Rui Wu, Yongfei Wang, & Christine A. Goulet
Poster Image: 

Poster Presentation

2022 SCEC Annual Meeting, Poster #118, SCEC Contribution #12486 VIEW PDF
Numerical simulation of seismic wave propagation is a fundamental tool for seismological studies such as for the inversion of heterogeneous velocity structures, the study of seismic source processes, and for hazard assessment. The advancement of high-performance computing (HPC) has enabled seismic wave simulations to run at an unprecedented scale that captures an increasing level of resolution on supercomputers. However, as HPC technology continues to advance, software porting challenges arise. For example, computational application kernels that were originally developed with some native programming model for a particular kind of hardware (e.g., CUDA on NVIDIA GPUs) may not be supported by n...ext-generation HPCs and a different programming model must be learned for porting (e.g., HIP on AMD GPU and DPC++ on Intel GPUs).
We seek to address this issue by using a unified system to port our existing code to diverse platforms (e.g., multi-CPU or hybrid CPU-GPU) without the need to develop recoding-intensive, system-specific software. Kokkos is a suitable programming model for this purpose. It is based on C++ and provides abstractions for both parallel execution of code and data management. More importantly, it supports a majority of current HPC platforms and planned next-generation platforms (e.g., Frontier system at the Oak Ridge National Laboratory).

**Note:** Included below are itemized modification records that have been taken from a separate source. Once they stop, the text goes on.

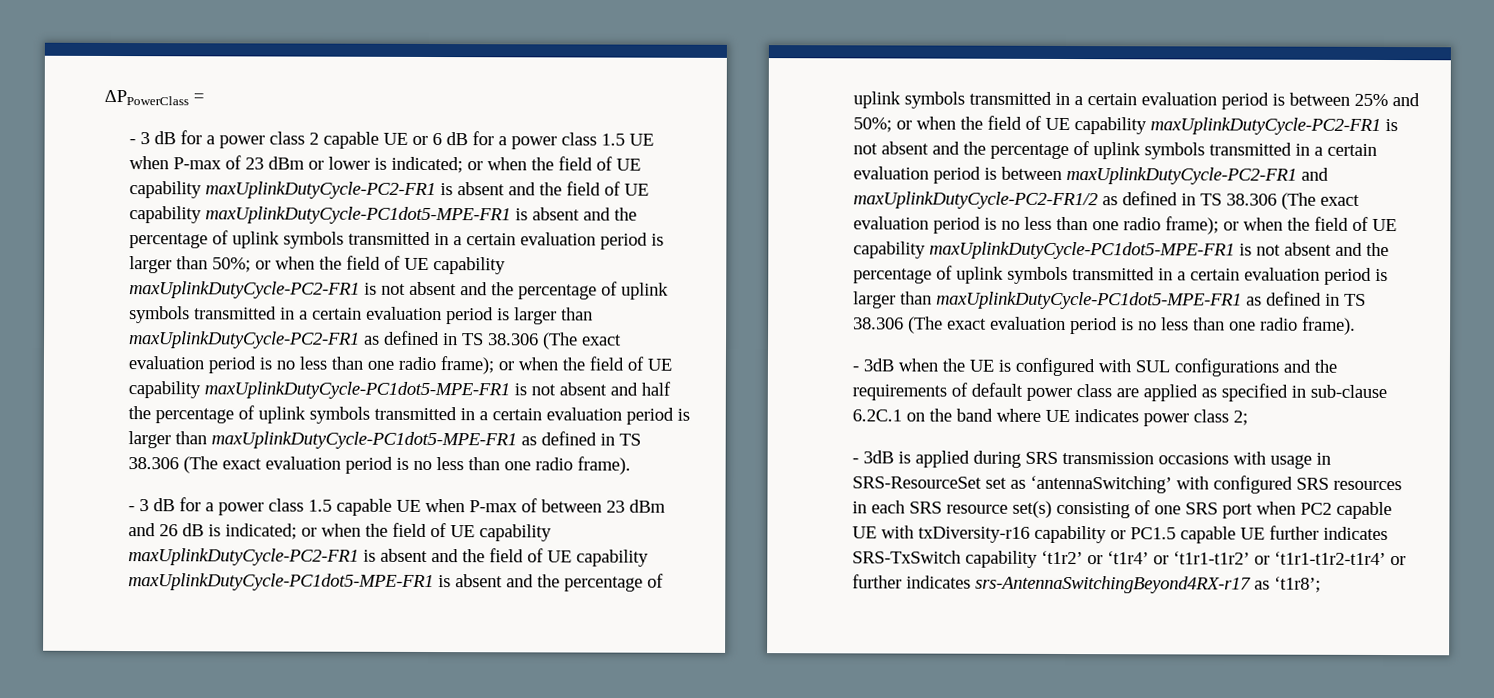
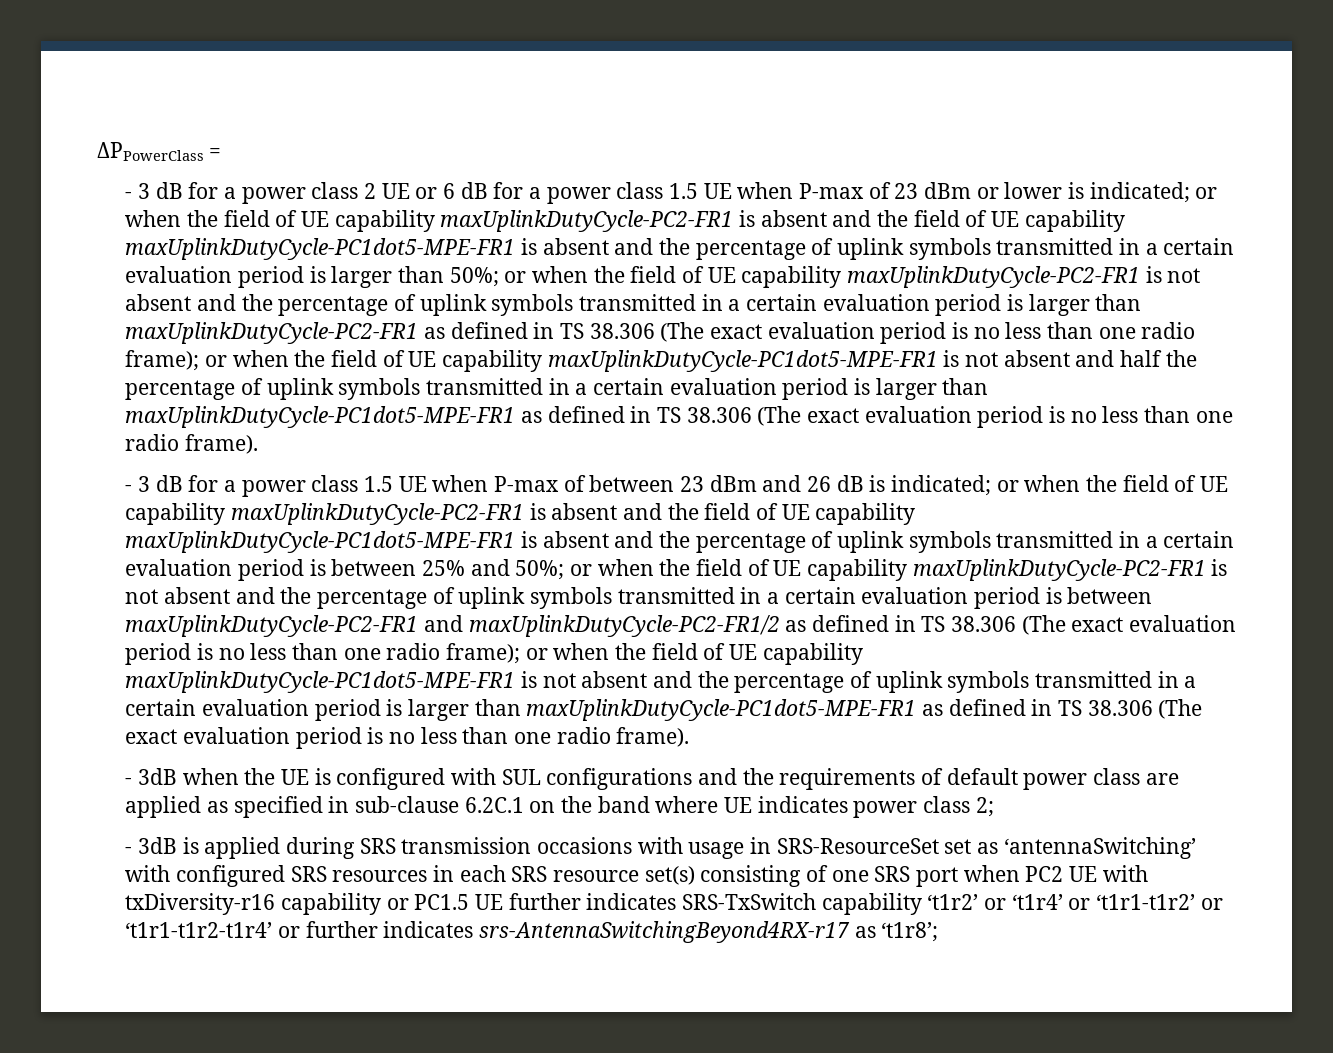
- - 3 dB for a power class 2 capable UE or 6 dB for a power class 1.5 UE when P-max of 23 dBm or lower is indicated;
+ - 3 dB for a power class 2 UE or 6 dB for a power class 1.5 UE when P-max of 23 dBm or lower is indicated;
- - 3 dB for a power class 1.5 capable UE when P-max of between 23 dBm and 26 dB is indicated;
+ - 3 dB for a power class 1.5 UE when P-max of between 23 dBm and 26 dB is indicated;
- - 3dB is applied during SRS transmission occasions with usage in SRS-ResourceSet set as ‘antennaSwitching’ with configured SRS resources in each SRS resource set(s) consisting of one SRS port when PC2 capable UE with txDiversity-r16 capability or PC1.5 capable UE further indicates SRS-TxSwitch capability ‘t1r2’ or ‘t1r4’ or ‘t1r1-t1r2’ or ‘t1r1-t1r2-t1r4’ or further indicates srs-AntennaSwitchingBeyond4RX-r17 as ‘t1r8’;
+ - 3dB is applied during SRS transmission occasions with usage in SRS-ResourceSet set as ‘antennaSwitching’ with configured SRS resources in each SRS resource set(s) consisting of one SRS port when PC2 UE with txDiversity-r16 capability or PC1.5 UE further indicates SRS-TxSwitch capability ‘t1r2’ or ‘t1r4’ or ‘t1r1-t1r2’ or ‘t1r1-t1r2-t1r4’ or further indicates srs-AntennaSwitchingBeyond4RX-r17 as ‘t1r8’;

In this project, we explored Kokkos’ capabilities by performing multiple numerical experiments. We first implemented and visualized the Mandelbrot set and then compared the performances of different configurations of target numerical stencils, and analyzed the results of implementing different methods. We then implemented Kokkos in an acoustic wave propagation simulation in a 2D heterogeneous media. We implemented multiple internal designs of Kokkos based on the acoustic wave equation, including 2D range with/without vector and 2D flat vector with/without view. By comparing the performance of different methods, we learned an optimal solution to implement large-scale seismic wave propagation. In the future, we plan to expand to 2D and 3D seismic wave simulation for more realistic scenarios. We are also considering implementing MPI with Kokkos to enable multi-node and multi-GPU systems for solving extreme-scale problems. These technical preparations will eventually allow us to bring the Kokkos performance portability into an existing highly scalable seismic wave propagation (AWP or CyberShake) and rupture dynamics (SORD) codes.